Closed xnox closed 5 years ago

xnox commented 5 years ago
$ sudo chzdev -e 000c 000d 000e
$ sudo update-initramfs -u
$ sudo reboot
$ lszdev # 000c 000d 000e are not active
$ sudo systemctl restart systemd-udev-trigger # onlines the missing devices, as vmur module is loaded now

vmur devices such as 000c, 000d, 000e are treated as generic_ccw_subtype devices by zdev. This leads to generating stock udev rules that are only triggered upon devices additions.
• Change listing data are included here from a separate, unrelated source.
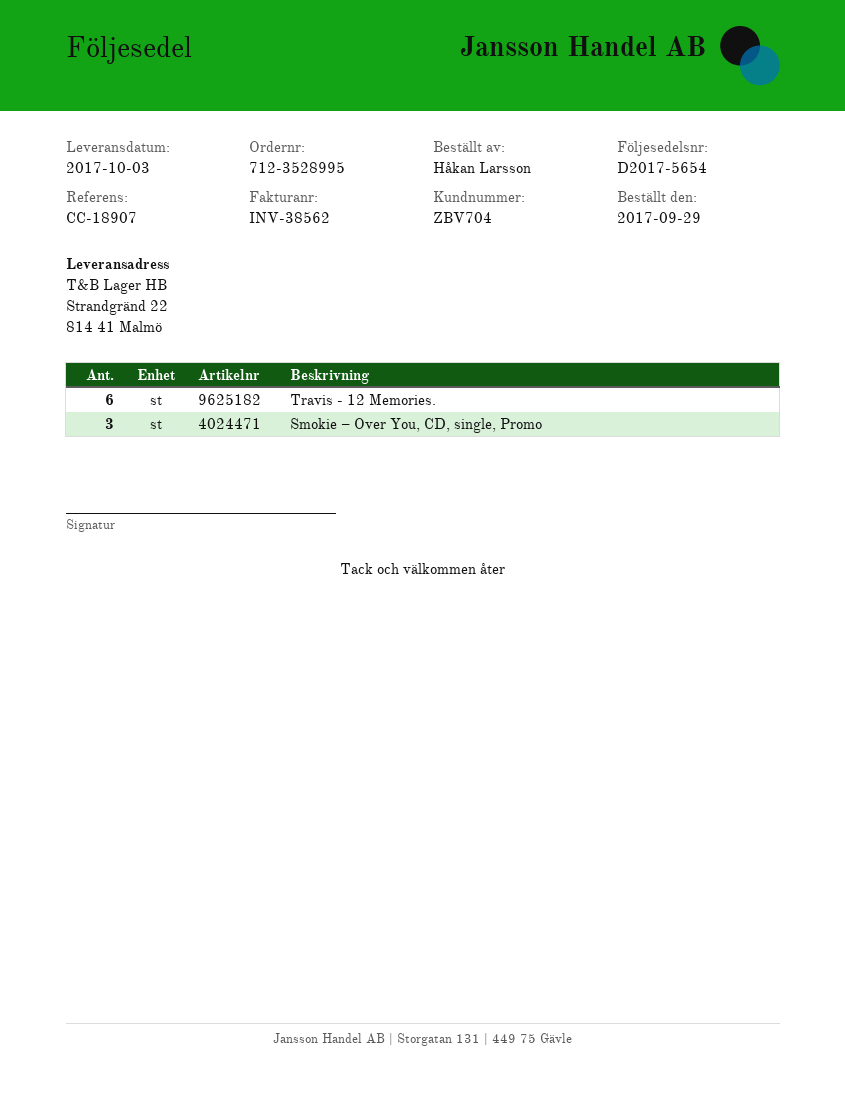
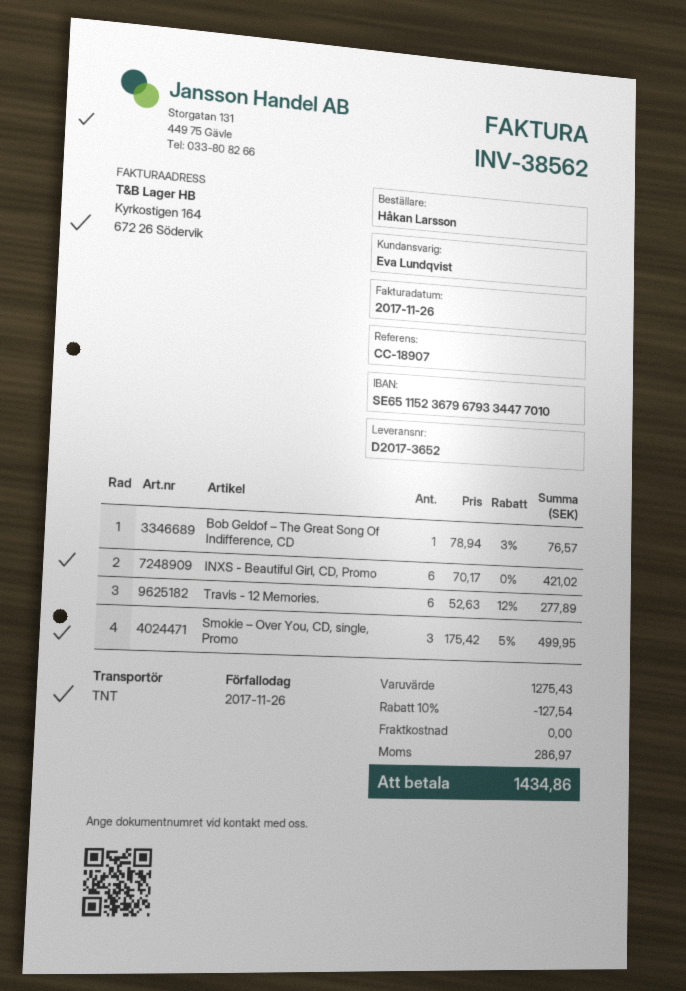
delivery note number: D2017-5654 -> D2017-3652
Bob Geldof – The Great Song Of Indifference, CD: none -> 1
INXS - Beautiful Girl, CD, Promo: none -> 6

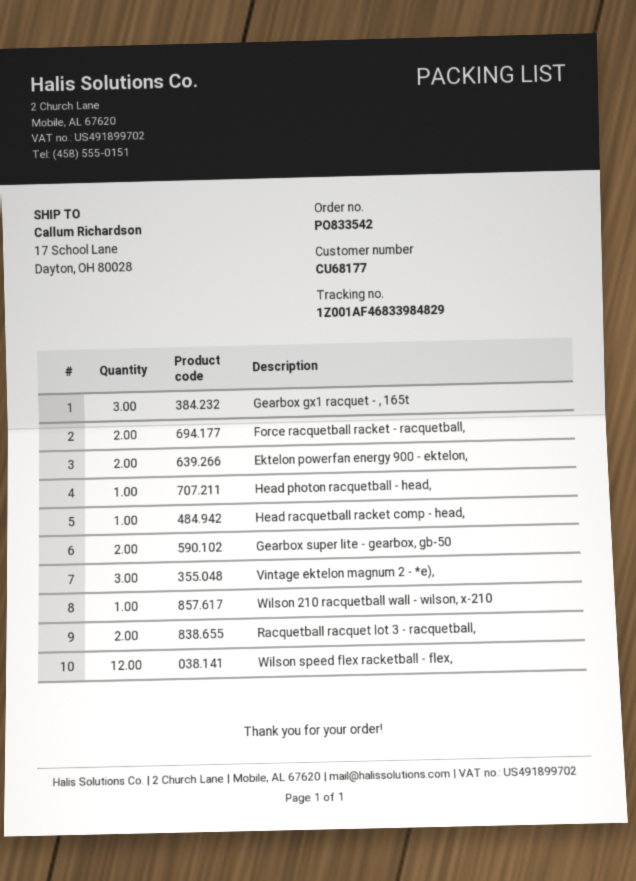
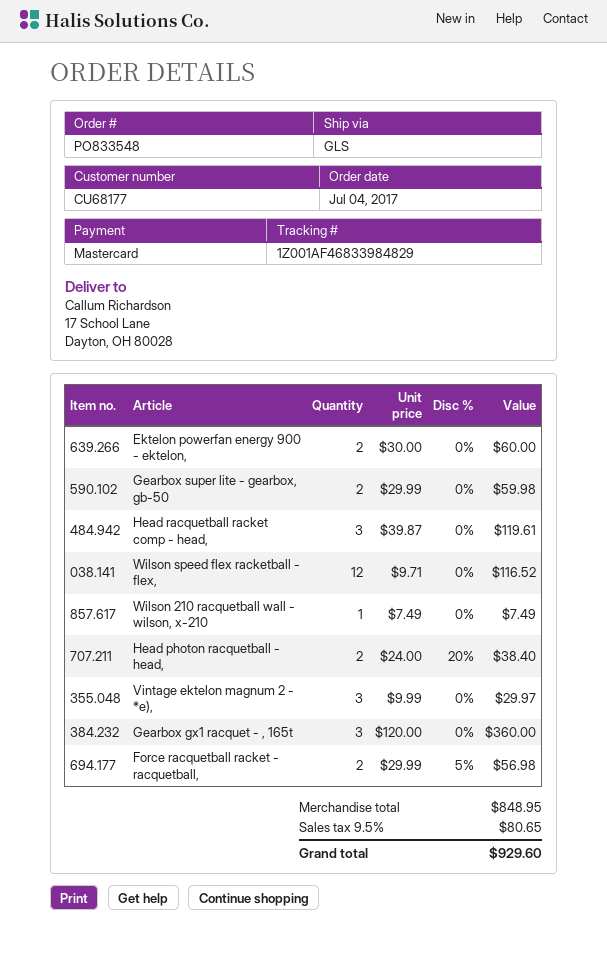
order number: PO833542 -> PO833548
Head photon racquetball - head,: 1 -> 2
Head racquetball racket comp - head,: 1 -> 3
Racquetball racquet lot 3 - racquetball,: 2 -> none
The rules are not triggered when a vmur driver is bound to them.

Typically on Ubuntu systems, vmur driver is loaded after systemd-udev-trigger.service is already inflight, and thus 000c, 000d, 000e are not activated on boot.

However, adding

ACTION=="add", SUBSYSTEM=="drivers", KERNEL=="vmur", TEST=="[ccw/0.0.000c]", GOTO="cfg_generic_ccw_0.0.000c"`

Just before GOTO="end_ makes the device be activated.

I'm not sure if we want to create a new vmur subtype in zdev, or somehow extend generic_ccw_subtype to inject vmur data instead of &generic_ccw_data.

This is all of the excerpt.